Le plus heureux des trois
Le plus heureux des trois d’Eugène Labiche et Edmond Gondinet, mise en scène de Didier Long.
Un cerf aux cornes imposantes trône sur la cheminée du salon et abrite un coucou offert au cocu par l’amant qui est, par ailleurs, et ce n’est pas incompatible, son meilleur ami. C’est là que les infidèles cachent leur correspondance secrète qui engendrera tous les quiproquos de la pièce, alors que s’entremêlent les intrigues amoureuses.
La femme et l’amant trompent le mari; l’amant trompe sa maîtresse; le mari trompe sa femme avec la femme du domestique qui a trompé son mari avec l’amant; l’oncle de l’amant a trompé le mari avec la première femme de ce dernier; le domestique trompé trompe ses maîtres, etc…
Labiche conjugue au pluriel le fameux trio-chacun des huit personnages trompant les autres, au vu et au su du spectateur… spirale infernale développée à l’infini, de cocufiages posthumes à ceux encore dans l’œuf. La mécanique du rire est toujours maîtrisée et savamment dosée dans cette œuvre écrite en 1870, quelque vingt ans après Le Chapeau de paille d’Italie, et dix ans après Le Voyage de Monsieur Perrichon.
La mise en scène, tout en respectant la folie débridée de la pièce, ne force pas la caricature et les acteurs ont peaufiné leur personnage. Arthur Jugnot campe un amant enthousiaste, Jean Benguigui compose un mari retors et cynique sous des airs de fausse naïveté face la femme adultère, Constance Dollé, parfaite écervelée.

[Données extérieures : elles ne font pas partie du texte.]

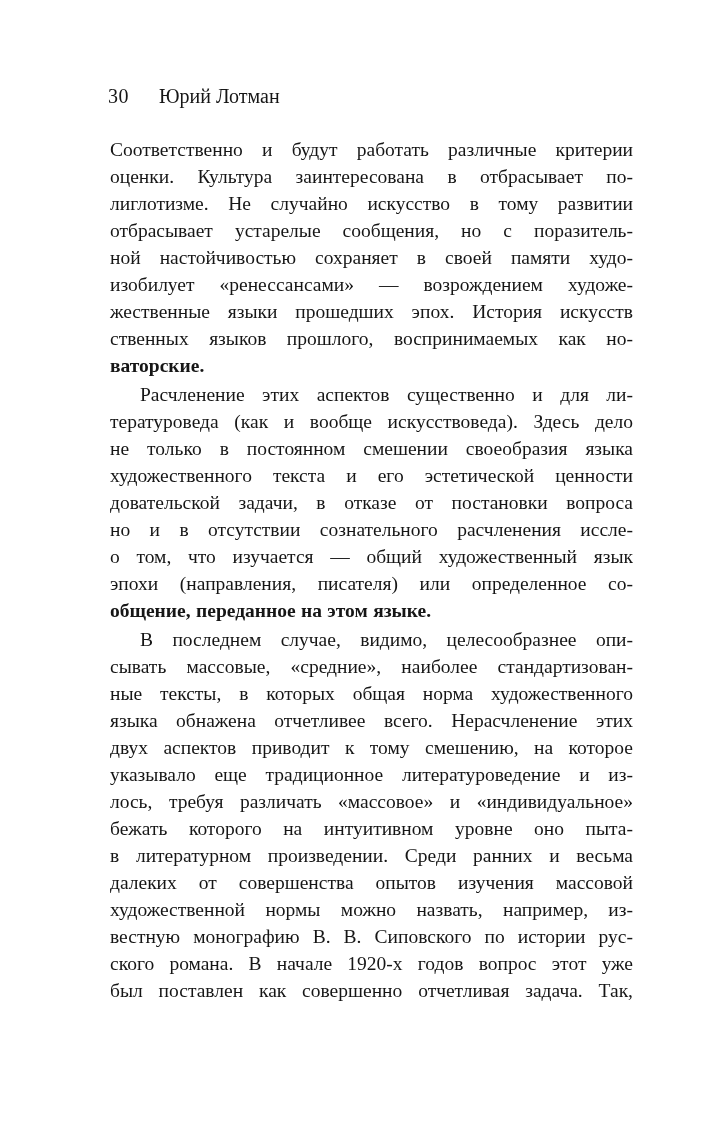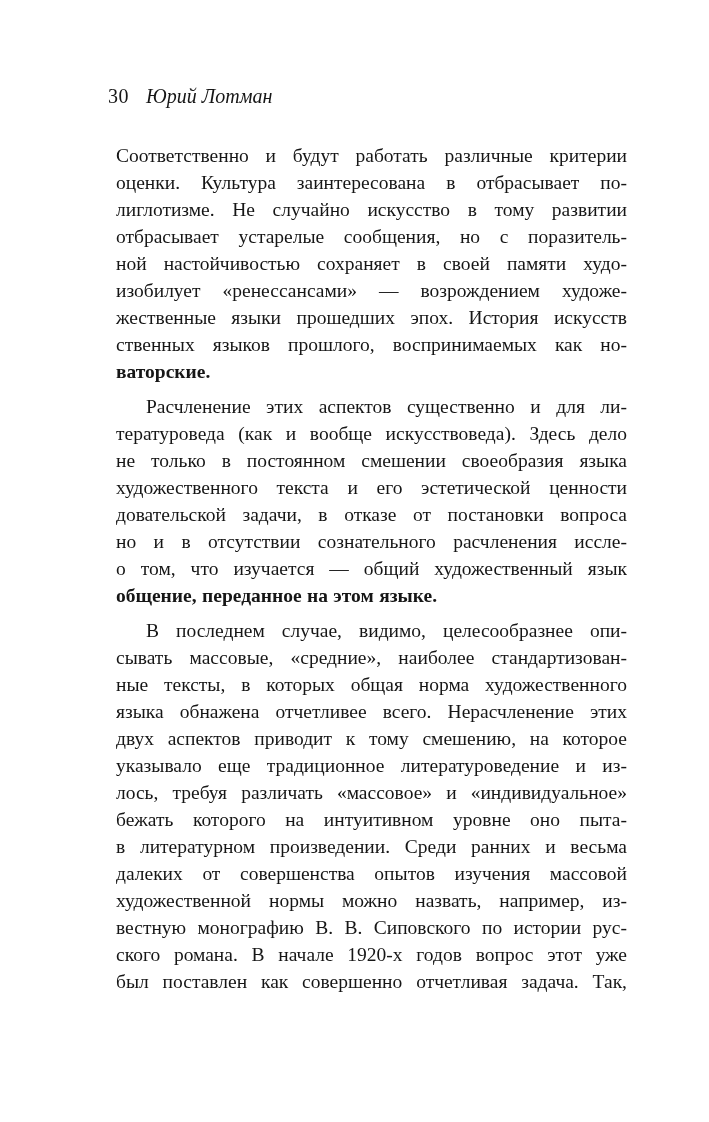"Юрий Лотман" .running-title { font-style: italic -> none; margin-left: 12px -> 25px }
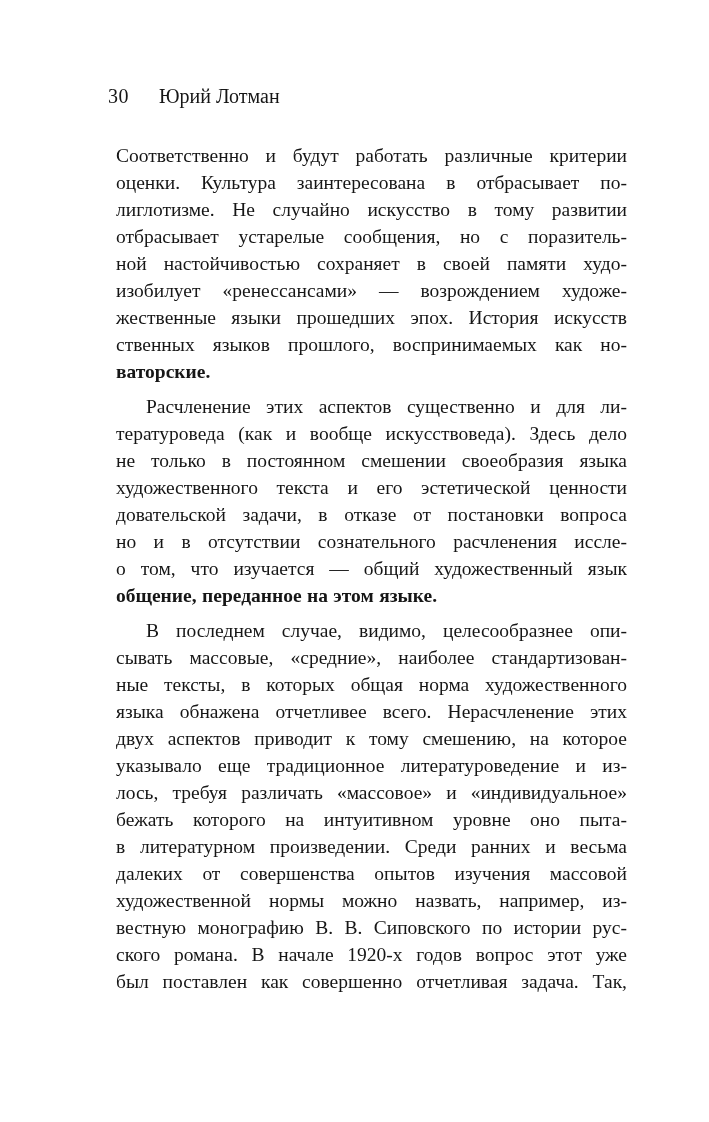"Соответственно и будут работать" .paragraph { margin: 8px -> 2px }
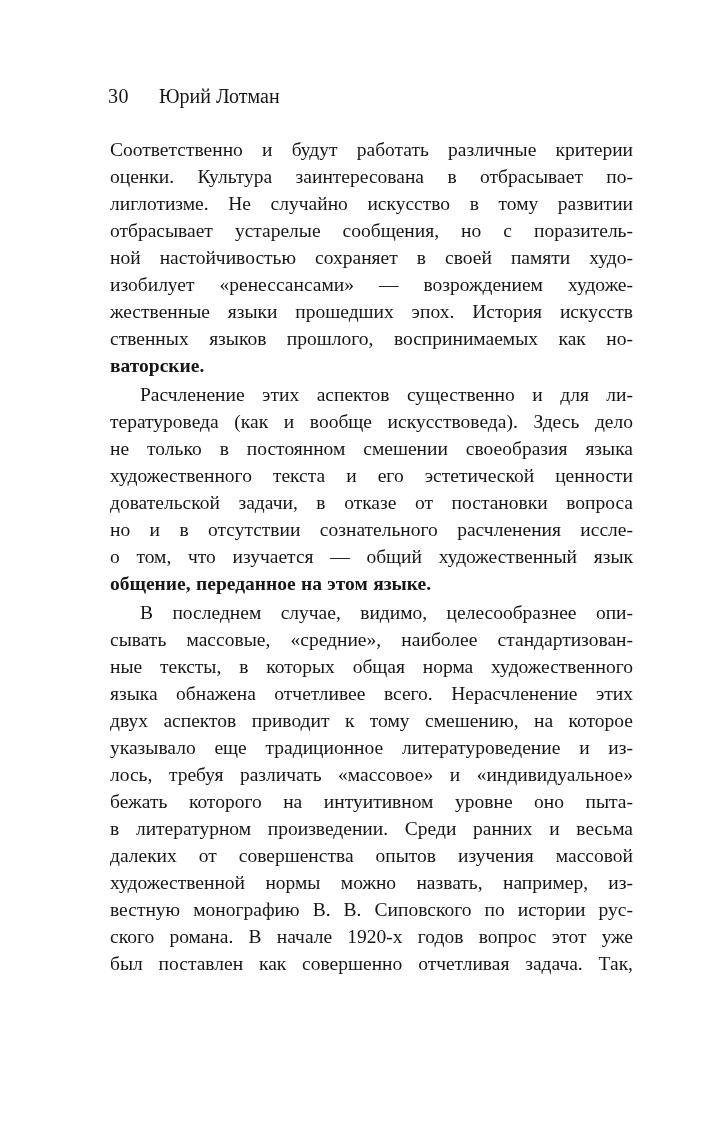"эпохи (направления, писателя) или" div.line { html: none -> <div>эпохи (направления, писателя) или определенное со-</div> }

Dans un décor élégant et astucieux qui se déglingue à mesure que l’action se précipite et qui permet aux entrées et sorties incessantes une fluidité naturelle. Sous les rebondissements et les calembours en cascade, pointe une certaine gravité: les bourgeois balourds et hypocrites que le dramaturge prend plaisir à épingler n’en sont pas moins humains et assaillis de doutes; les domestiques, qui contribuent pour une bonne part aux intrigues, bien que caricaturés, ont aussi leur complexité.
La servante peu accorte fait chanter sa maîtresse et joue les voyeuses et le couple de domestiques alsaciens, affublés d’un accent à couper au couteau, n’est pas en reste. C’est une vision bien noire de la société basée sur le faux-semblant, le mensonge, y compris ceux qu’on se fait à soi-même.
Au sein de cette constellation de triangles amoureux, quel est le plus heureux des trois? Aucun, dirons-nous. Mais le public est séduit par une mise en scène sobre qui laisse entendre la virtuosité du texte.